I think this explains why Reader was killed... It competes with G+. Want
updates from your favorite website? Follow them on G+.

It's a turn away from open formats and interoperability.

------
hackernewbie
My impression of google from age ~15 was of a company who had balanced
profitability with genuine altruistic intent. They had so many products,
tools, services, libraries... everything and pretty much all of it was free
and freely available.

It hasn't really changed that much, but jesus, my perception has. Charging for
Google Maps was a warning sign, though it only really applied to companies,
fair game. Wave was flippant, it came and went too fast to understand the
gesture. Google Notes always needed some love and attention it was never going
to get.

But Google Reader?

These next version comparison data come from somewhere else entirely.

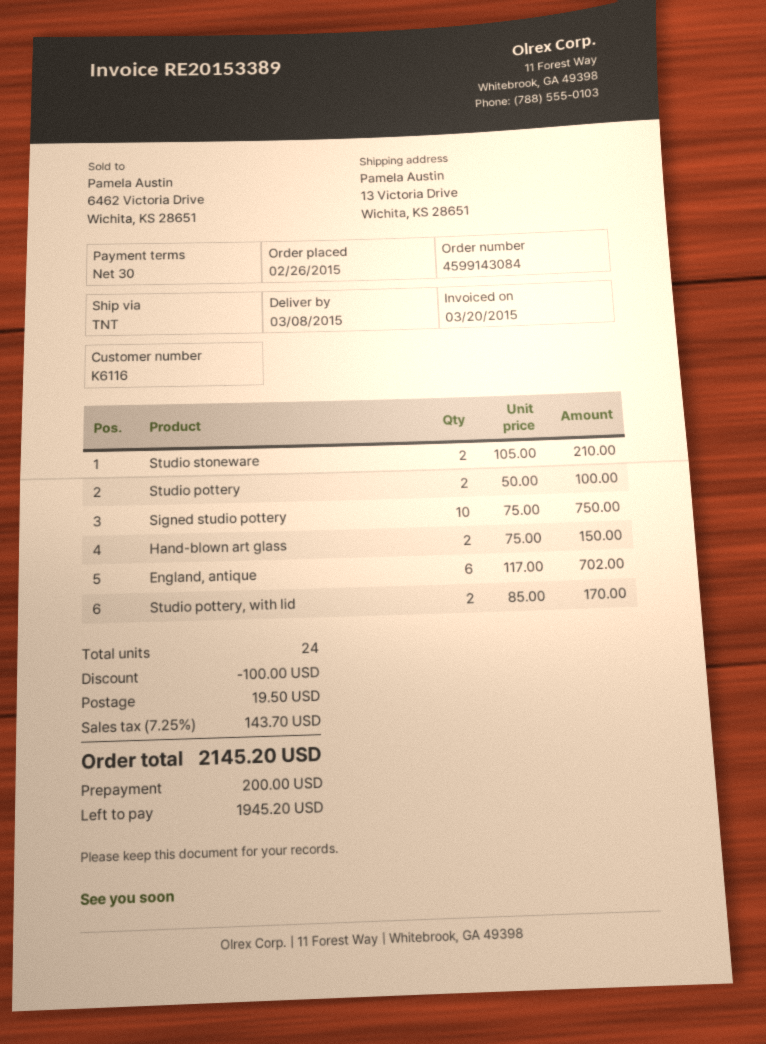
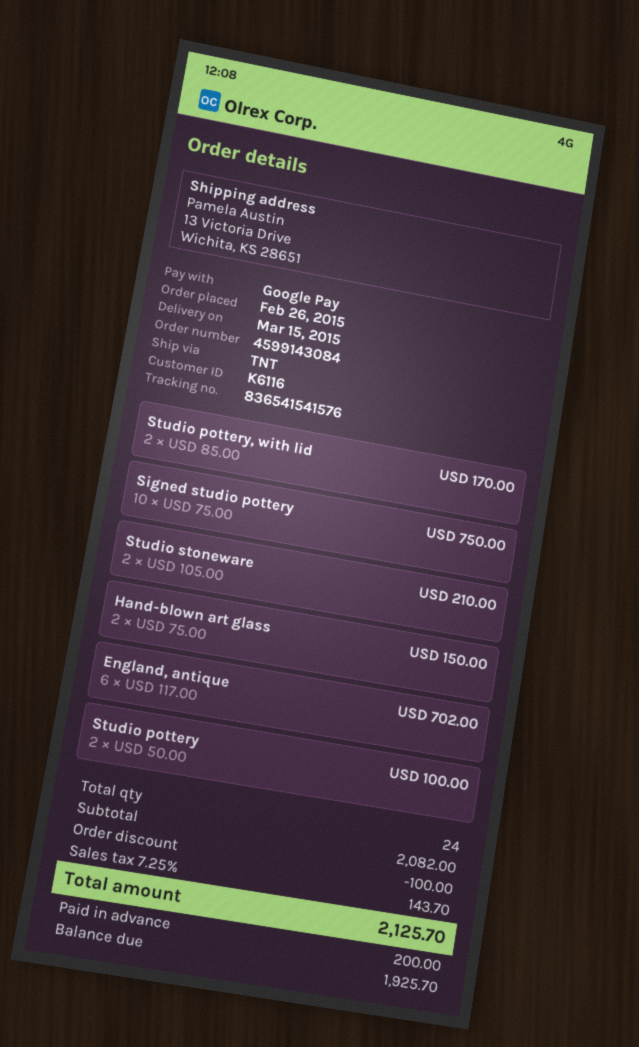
delivery date: 2015-03-08 -> 2015-03-15
shipping: 19.50 -> none
total: 2145.20 -> 2125.70
balance: 1945.20 -> 1925.70

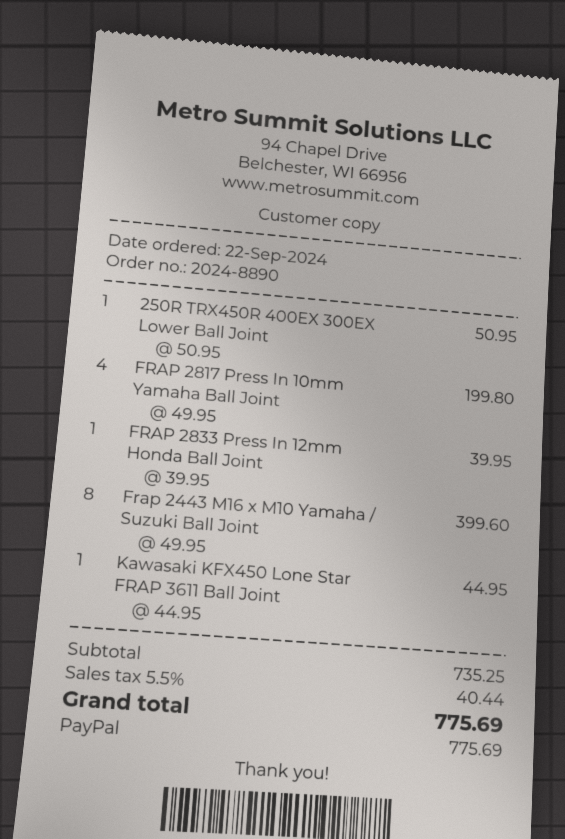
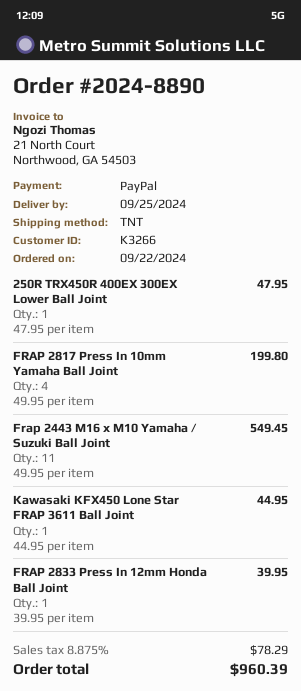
250R TRX450R 400EX 300EX Lower Ball Joint: 1 x 50.95 = 50.95 -> 1 x 47.95 = 47.95
Frap 2443 M16 x M10 Yamaha / Suzuki Ball Joint: 8 x 49.95 = 399.60 -> 11 x 49.95 = 549.45
tax: 5.5% = 40.44 -> 8.875% = 78.29
total: 775.69 -> 960.39

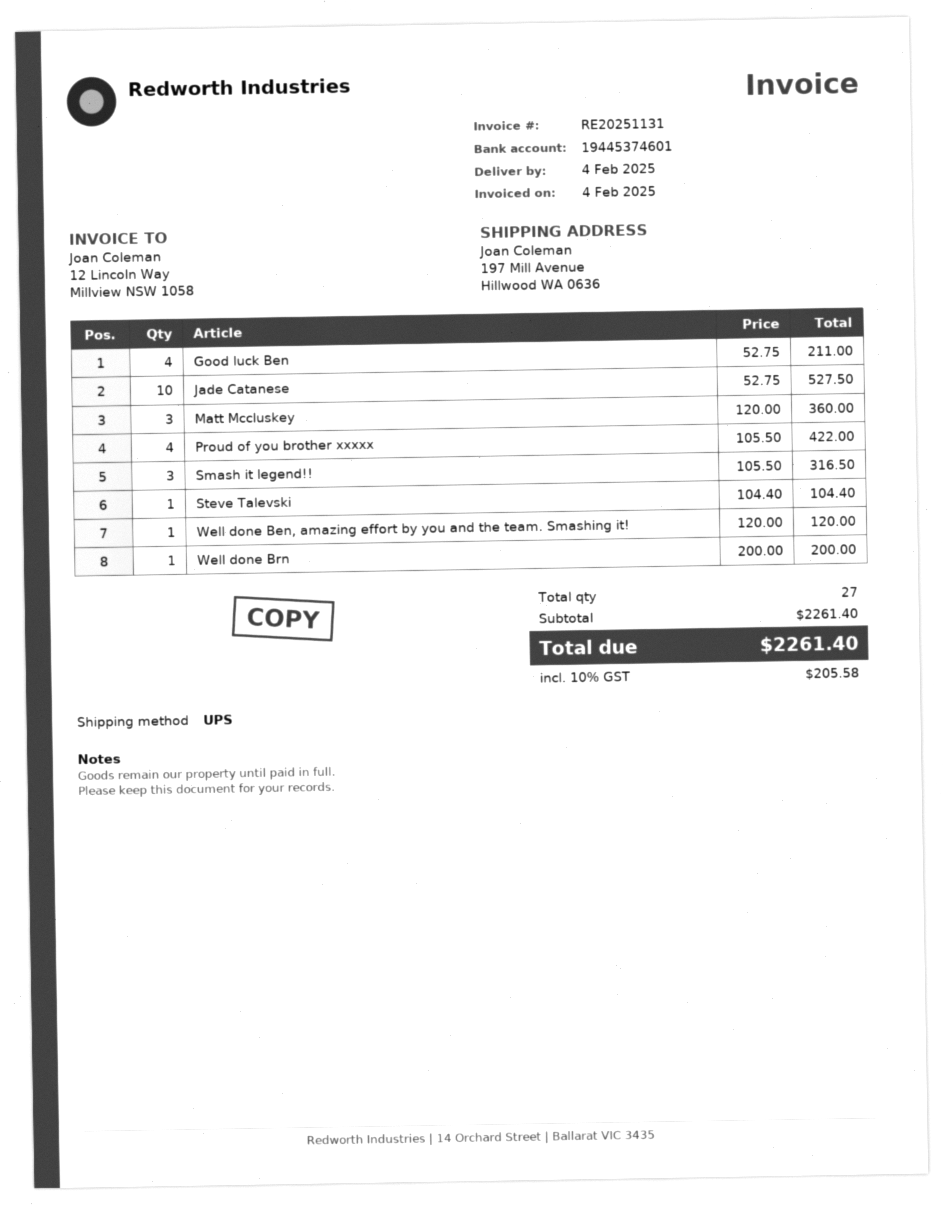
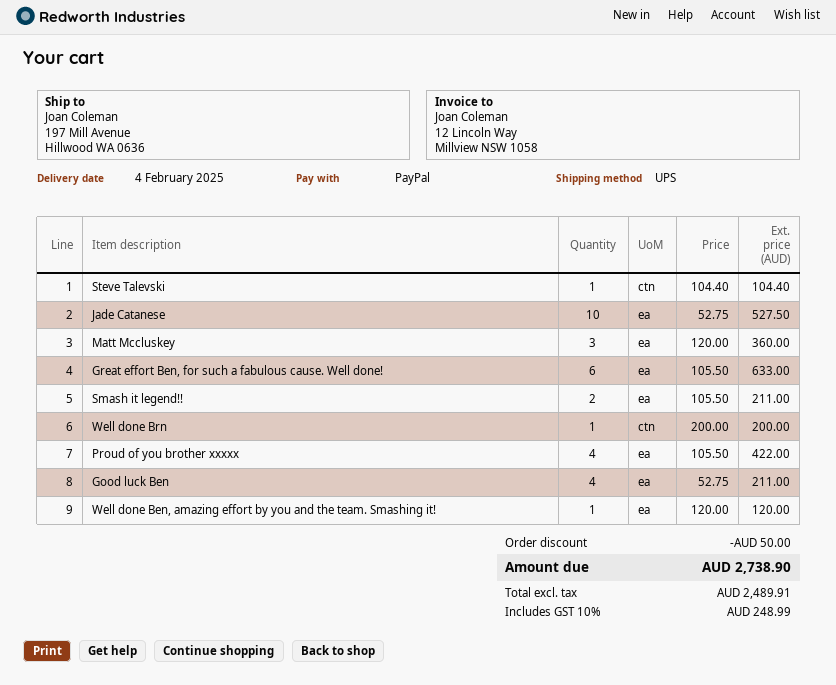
Smash it legend!!: 3 x 105.50 = 316.50 -> 2 x 105.50 = 211.00
Great effort Ben, for such a fabulous cause. Well done!: none -> 6 x 105.50 = 633.00
discount: none -> 50.00
tax: 10% = 205.58 -> 10% = 248.99
total: 2261.40 -> 2738.90

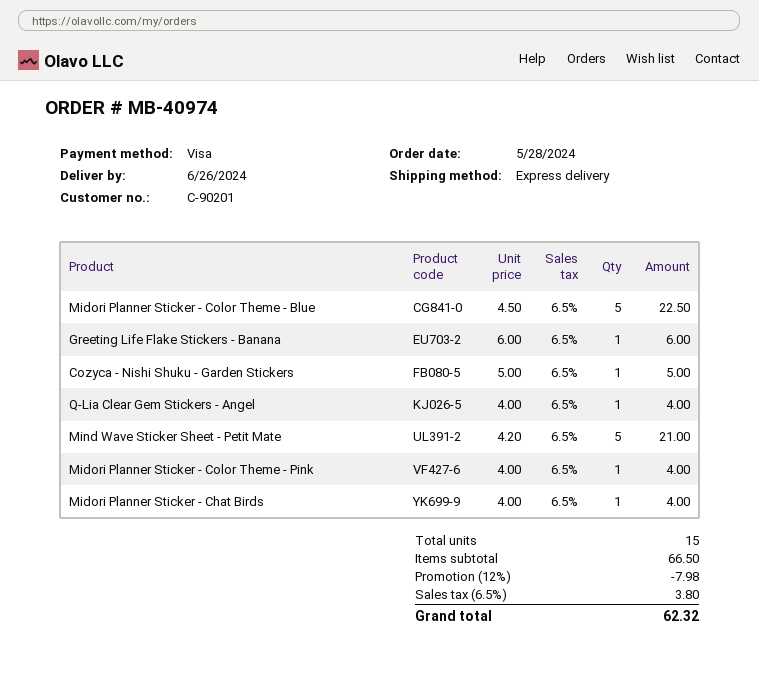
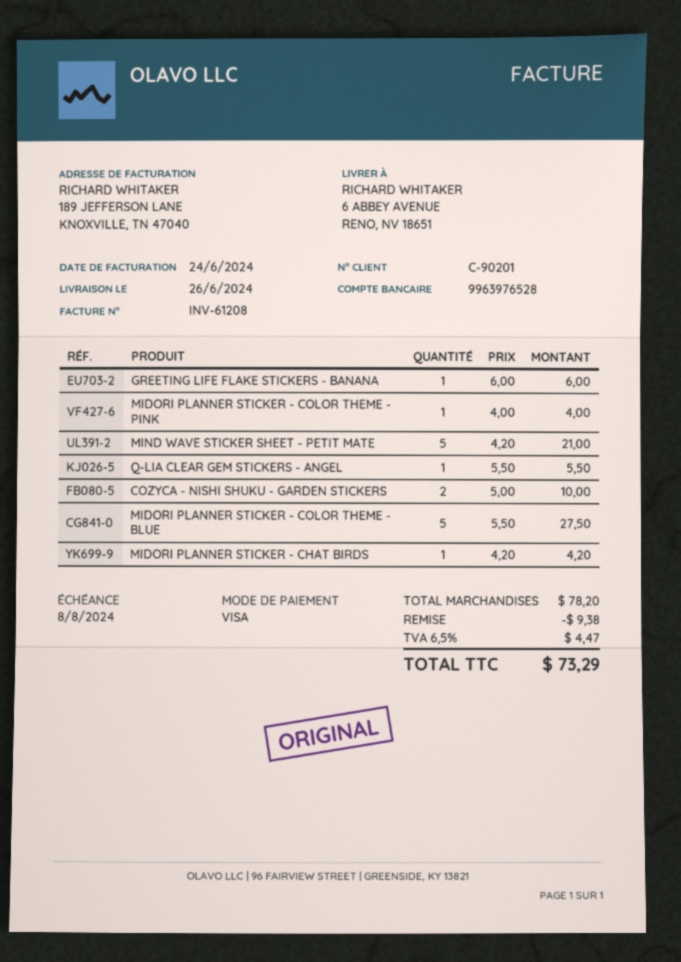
Midori Planner Sticker - Color Theme - Blue: 5 x 4.50 = 22.50 -> 5 x 5.50 = 27.50
Cozyca - Nishi Shuku - Garden Stickers: 1 x 5.00 = 5.00 -> 2 x 5.00 = 10.00
Q-Lia Clear Gem Stickers - Angel: 1 x 4.00 = 4.00 -> 1 x 5.50 = 5.50
Midori Planner Sticker - Chat Birds: 1 x 4.00 = 4.00 -> 1 x 4.20 = 4.20
subtotal: 66.50 -> 78.20
discount: 7.98 -> 9.38
tax: 6.5% = 3.80 -> 6.5% = 4.47
total: 62.32 -> 73.29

It was/is uniquely useful. Widely supported, widely loved,
widely used (as far as I can tell). It was the kind of thing that made me feel
Google had your best interests at heart, I can't imagine it made them much
money.

Just to clarify, I'm not upset about Google Reader, far from it
<http://theoldreader.com/> looks entirely capable of picking up the slack.
It's just upsetting to see a company that I really thought was different is
just a company with margins and directives and the rest. I guess I'm an idiot.

------
utopkara
Does anybody remember Google Notebook? It did almost exactly what Keep does.

I used notes extensively, and one day... You know the drill.

Good luck to those who will jump on Keep. After notebook, I switched to
MacJournal, it works great for me, and I am not thinking of switching to an
online alternative. There are other tools that are better suited for keeping
stuff, such as DevonThink (check Macupdate Promo).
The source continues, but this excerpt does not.